La Corte Edu (dei diritti dell’uomo) ha analizzato il problema proprio in relazione al nostro paese, per il caso Contrada, stabilendo il differimento della pena solo se esiste uno stato di salute fortemente compromesso da patologie gravi, se esiste una certificazione sanitaria che indica espressamente l’incompatibilità con la detenzione in carcere e l’assenza di pericolosità sociale del soggetto.
Per le Corti europee ciò che conta non è l’incompatibilità con la detenzione carceraria, ma che la detenzione stessa sia tale da comportare un pericolo di vita ulteriore ed evitabile o sofferenze altrettanto superflue.
La Corte di Cassazione, inoltre, ha statuito che il magistrato deve verificare non solo che le condizioni di salute del detenuto siano compatibili con la detenzione in quel determinato penitenziario, con un giudizio quindi in concreto.
Comunque i giudici di legittimità hanno evidenziato che questo rimedio di “liberazione” è residuale e da applicare se ogni altra soluzione non può essere attuata.
Tornando al problema di cronaca dei boss, quella applicata in larga misura è tecnicamente chiamata detenzione in deroga o “umanitaria”, ossia i domiciliari in luogo del penitenziario.
Tale misura è sussidiaria rispetto al differimento della pena e viene concessa nei casi in cui il detenuto ha una pericolosità sociale residuale (se non esiste, si applica il differimento), con il controllo dello Stato, quindi, ossia delle forze dell’ordine che sottopongono chi è ai domiciliari ad un controllo praticamente quotidiano.
Tale misura può essere concessa in via definitiva o in via provvisoria, quest’ultimo il caso proprio dei boss mafiosi.
Sull’onda delle polemiche con il Pubblico Ministero Antimafia Nino Di Matteo, il Ministro della Giustizia Bonafede si è fatto promotore di un decreto, approvato in Consiglio dei Ministri, che ha cercato di porre un freno, tutto da vedere nei risultati, al ricorso della detenzione in deroga per i boss mafiosi.
Il Decreto ha posto l’obbligo di parere del DDA per gli autori di reati “mafiosi”, anche se alla fine il magistrato potrà procedere a decisione sia in assenza di pareri sia in casi di estrema urgenza.
Inoltre, tali pareri sono obbligatori, ma non vincolanti, affidando la decisione sempre al magistrato di sorveglianza.

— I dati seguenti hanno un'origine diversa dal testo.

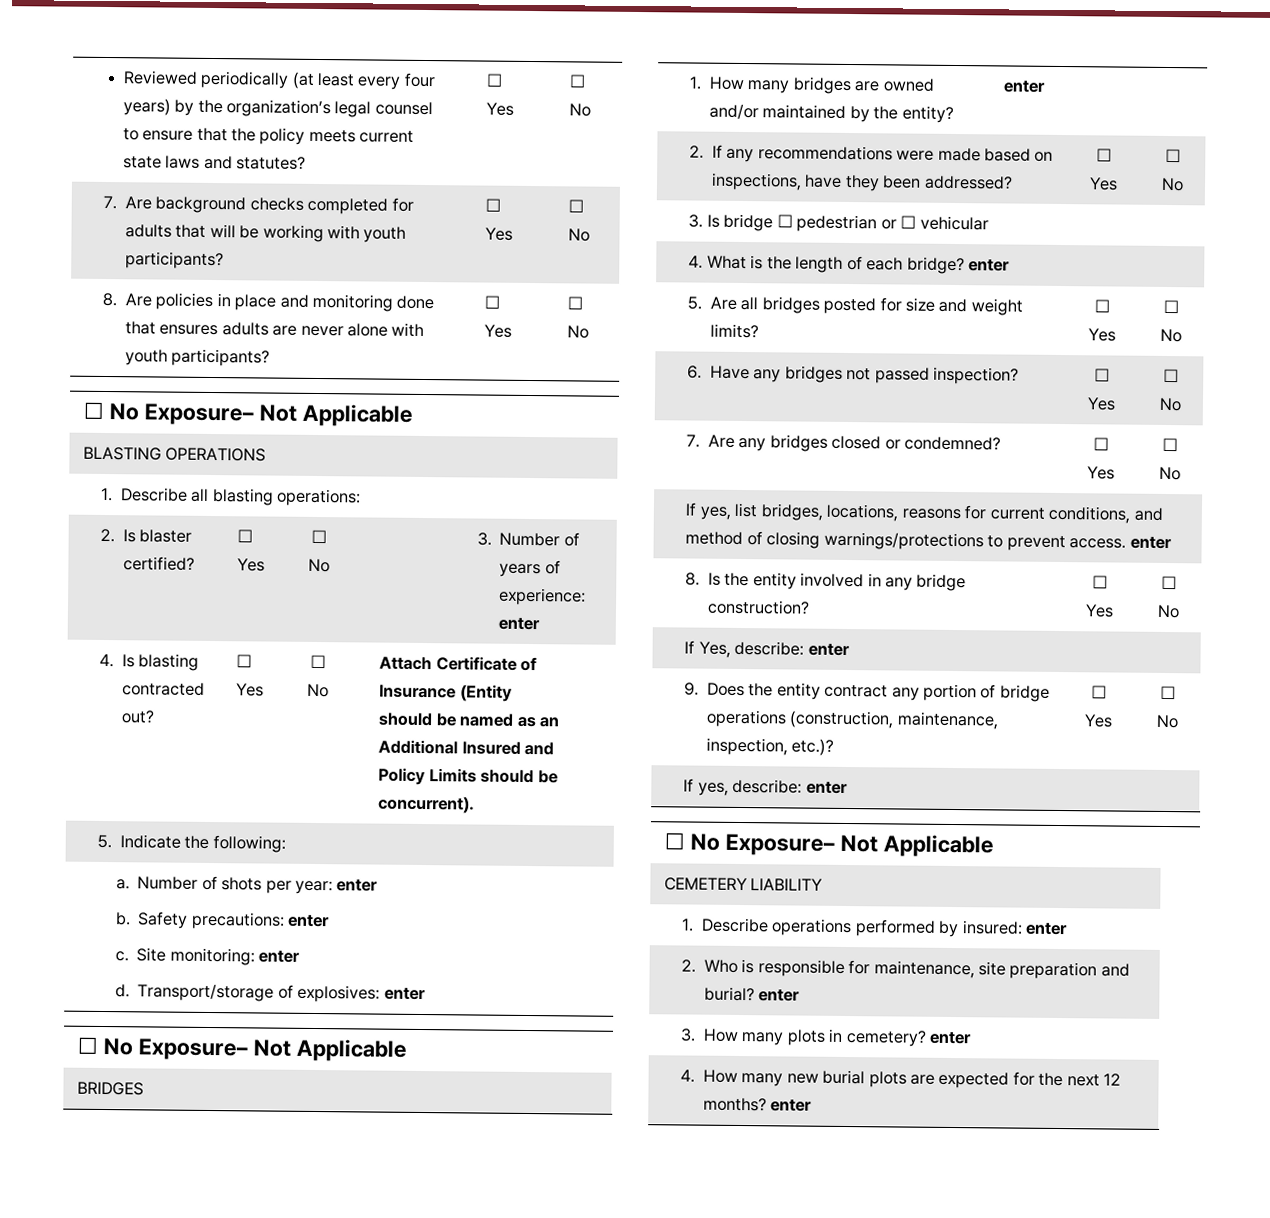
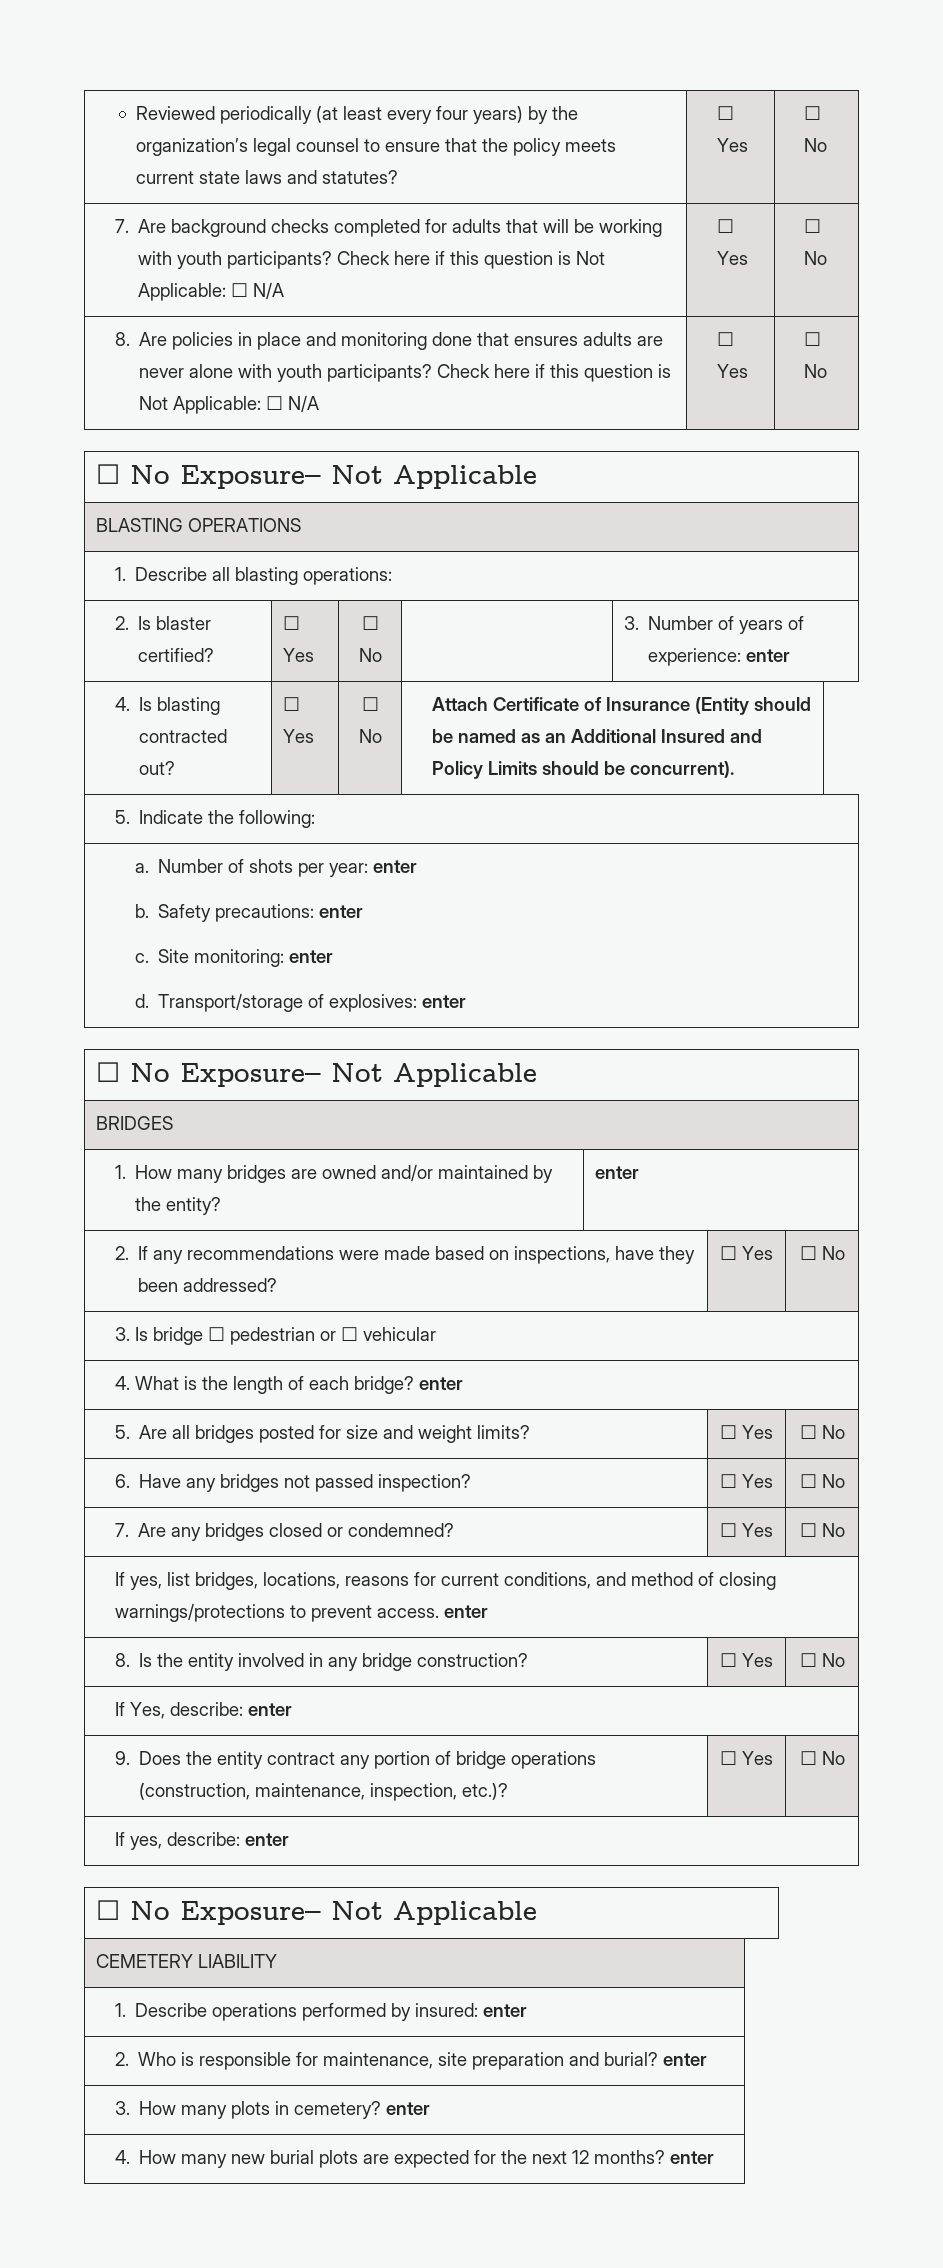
- 7. Are background checks completed for adults that will be working with youth participants? | ☐ Yes | ☐ No
+ 7. Are background checks completed for adults that will be working with youth participants? Check here if this question is Not Applicable: ☐ N/A | ☐ Yes | ☐ No
- 8. Are policies in place and monitoring done that ensures adults are never alone with youth participants? | ☐ Yes | ☐ No
+ 8. Are policies in place and monitoring done that ensures adults are never alone with youth participants? Check here if this question is Not Applicable: ☐ N/A | ☐ Yes | ☐ No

Insomma, oltre il clamore mediatico e l’uso politico, il provvedimento è molto lontano dall’obbligare alla riconduzione in carcere dei boss, anche perché nella maggior parte dei casi i provvedimenti erano tutti “provvisori”, di certo non avendo la natura di definitiva scarcerazione di soggetti che, comunque, si specifica, sono ai domiciliari e non sono certo liberati dal controllo dello Stato.